---------- Stored data
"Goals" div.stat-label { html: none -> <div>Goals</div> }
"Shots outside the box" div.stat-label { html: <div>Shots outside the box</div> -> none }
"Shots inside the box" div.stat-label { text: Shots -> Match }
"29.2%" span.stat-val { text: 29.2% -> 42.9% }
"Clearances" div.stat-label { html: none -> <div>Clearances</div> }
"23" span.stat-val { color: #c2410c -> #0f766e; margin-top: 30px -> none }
--------------------
---------- Stored data
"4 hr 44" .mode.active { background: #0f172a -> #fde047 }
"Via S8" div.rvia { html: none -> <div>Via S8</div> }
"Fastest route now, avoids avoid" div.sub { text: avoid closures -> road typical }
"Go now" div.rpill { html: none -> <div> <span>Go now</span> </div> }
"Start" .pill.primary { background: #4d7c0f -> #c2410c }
--------------------
■ Work instructions ■
Where the line holding "html: <div>Shots outside" appears in the listing above, start reproducing exactly, and end with the line holding "color: #c2410c ->".

■ Result below ■
"Shots outside the box" div.stat-label { html: <div>Shots outside the box</div> -> none }
"Shots inside the box" div.stat-label { text: Shots -> Match }
"29.2%" span.stat-val { text: 29.2% -> 42.9% }
"Clearances" div.stat-label { html: none -> <div>Clearances</div> }
"23" span.stat-val { color: #c2410c -> #0f766e; margin-top: 30px -> none }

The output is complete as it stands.